Pensionato-muratore lavora gratis per la sua città: "lo faccio per amore di Brindisi"

Si tratta del 67enne Vito Cisternino: "cancello le scritte dai muri, tinteggio, riparo quello che c'è da riparare. Spero che la mia storia spinga le persone ad avere più rispetto per i beni comuni"

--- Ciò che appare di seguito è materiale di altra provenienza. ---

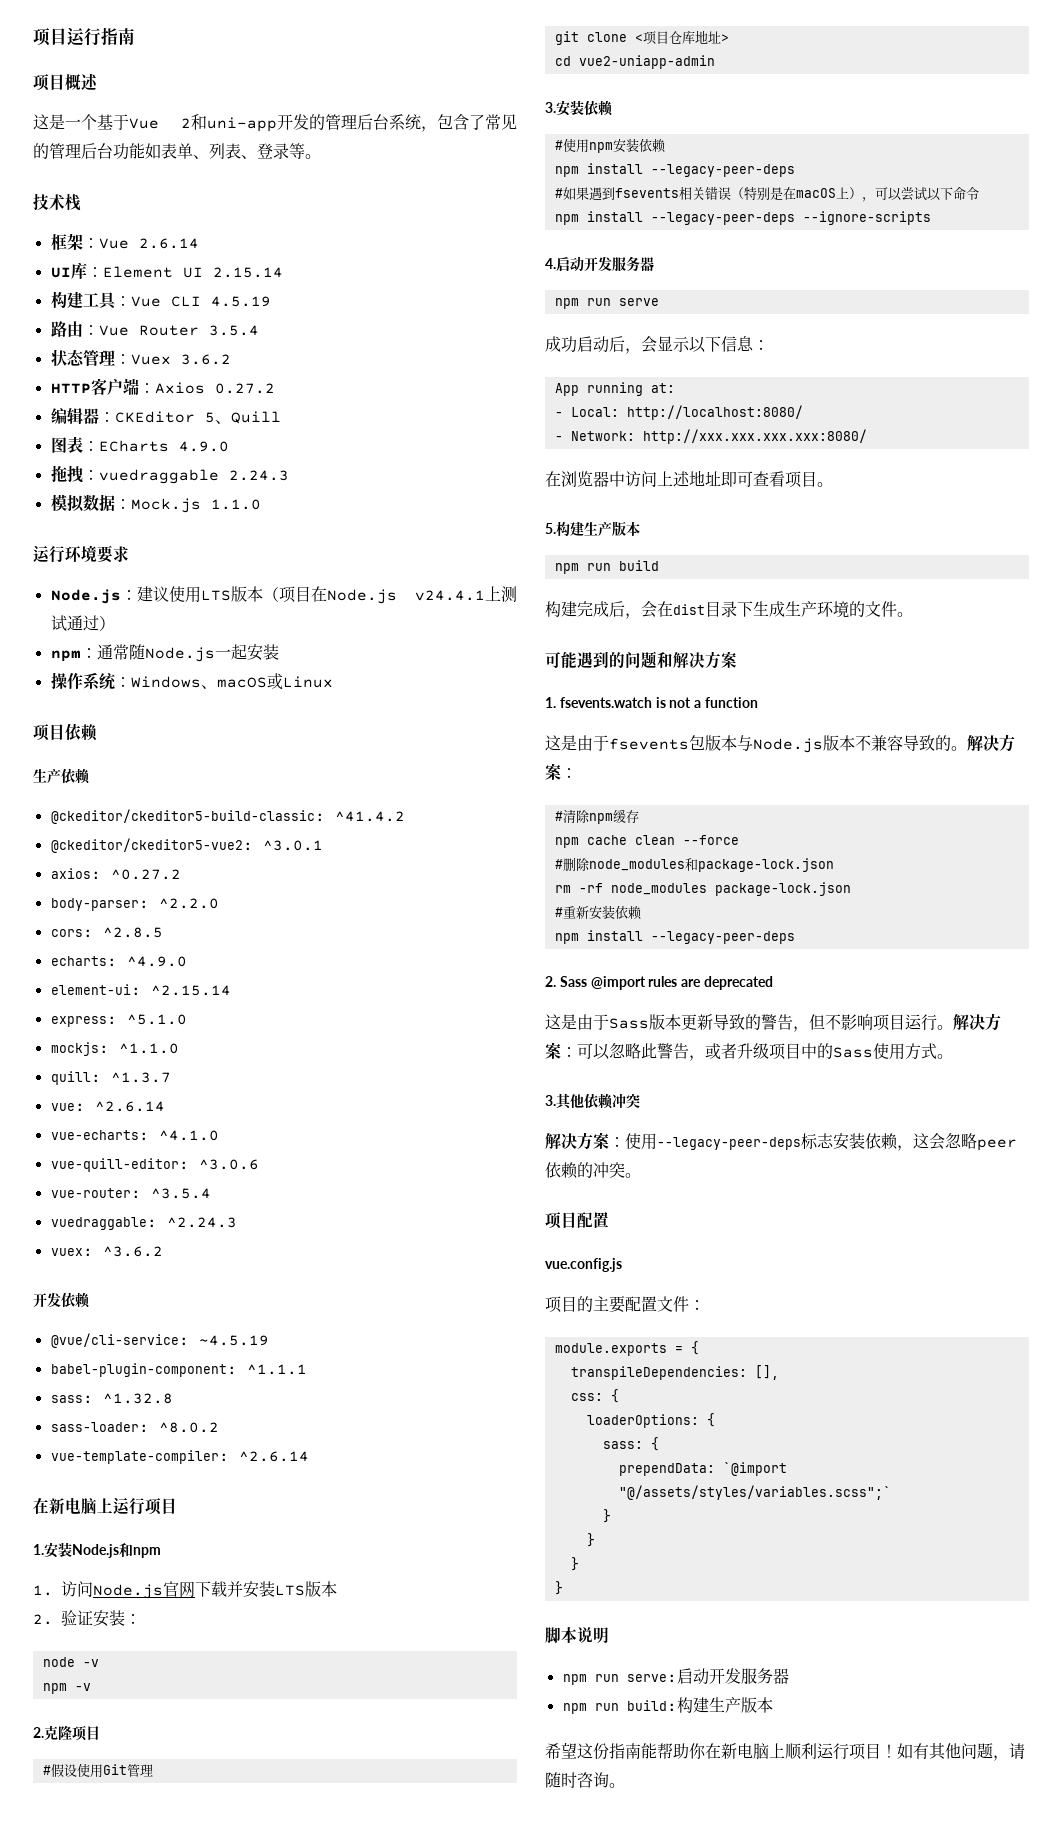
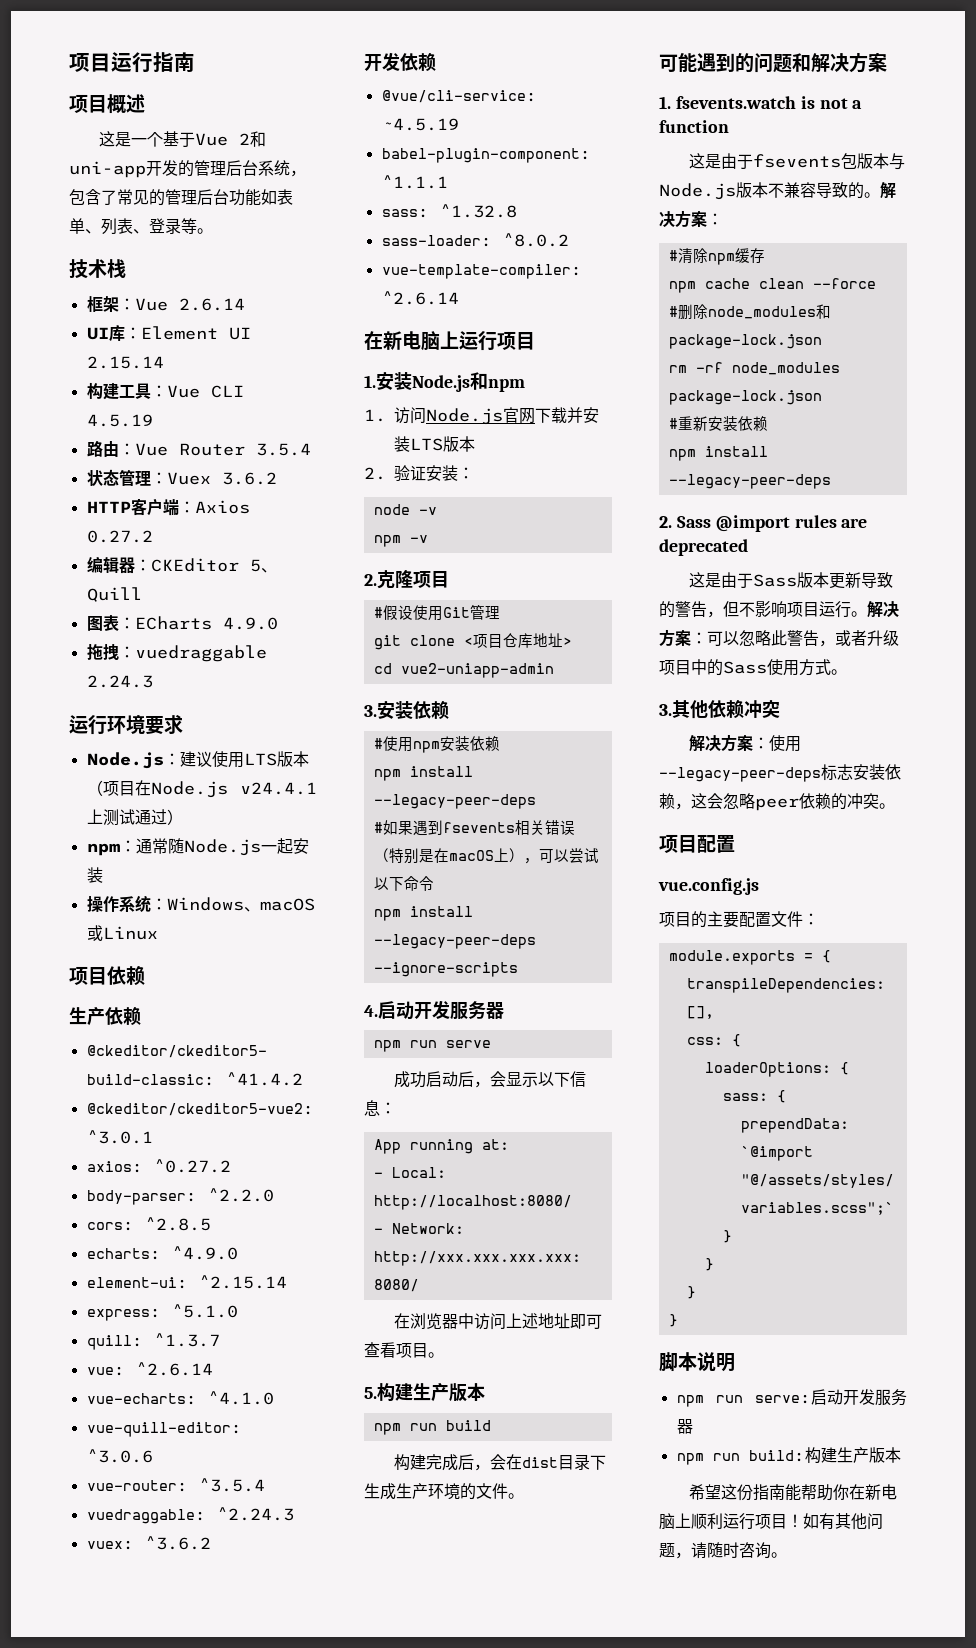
- 模拟数据：Mock.js 1.1.0
- mockjs: ^1.1.0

Riccardo Rossi e Vito Cisternino

Riccardo Rossi e Vito Cisternino

globalist 13 settembre 2018

Va in giro per la città e interviene dove c'è bisogno. Potando aiuole, riparando o imbiancando muretti, tagliando le erbacce. Tutto su base volontaria e senza alcun compenso, per amore della sua città, Brindisi.
E' la storia di Vito Cisternino, 67enne, che da quando è andato in pensione ha iniziato a dedicarsi a tempo pieno alla comunità. Un'attività per la quale è stato premiato dal sindaco Riccardo Rossi. "Lo faccio volentieri - ha detto il pensionato-muratore a Tgcom24 - per amore della mia città".
"Ho cominciato piano piano - ha raccontato Vito - circa un annetto fa, vedevo delle scritte e mi fermavo a cancellare. Poi una volta sono tornato a ritinteggiare e da lì non ho più smesso. Ormai è diventato un "lavoro" a tempo pieno: io e il mio secchio di vernice siamo diventati inseparabili".
"Vado in giro per la città - ha aggiunto - e intervengo dove c'è bisogno: cancello le scritte dai muri, tinteggio, riparo quello che c'è da riparare. Per esempio ora ho finito di tinteggiare il sottopassaggio, ma sto per uscire di nuovo: devo andare ad aiutare un mio amico a fare qualche ritocco e poi in serata vado in Chiesa a prendermi cura delle piante".
"Vivo della mia piccola pensione - ha aggiunto - e intanto mi do da fare per il bene della mia città. Faccio quello che posso. Prima compravo il materiale con i miei soldi poi col tempo le persone si sono accorte del mio lavoro e ogni tanto mi lasciano un contributo: mi serve per comprare l'intonaco, la vernice ecc..".
"Lo faccio perché dipingere è sempre stata una mia passione, sia la pittura artistica che quella edile. Diciamo che metto le mie abilità a servizio della comunità. Per me è un gesto d'amore verso la mia città, quasi una vocazione: un dovere cristiano, un atto di carità. Vedo che Brindisi ha bisogno di me e cerco di aiutare visto che ho il tempo e i mezzi per farlo".
Poi ha parlato dell'incontro con il sindaco che ha voluto premiarlo. "Non mi aspettavo - ha detto Vito - di essere chiamato. Quando ho ricevuto l'invito non ci potevo credere. Il sindaco e gli assessori si sono congratulati con me per il mio lavoro. Hanno detto che sono un esempio per tutta la città. Mi fa molto piacere. Non deve essere solo il male a fare chiasso perché anche il bene fa notizia. Spero di dare il buon esempio anche agli altri e che altri come me, in altre città d'Italia, facciano lo stesso. O almeno, come ha detto anche il sindaco, che la mia storia spinga le persone ad avere più rispetto per i beni comuni".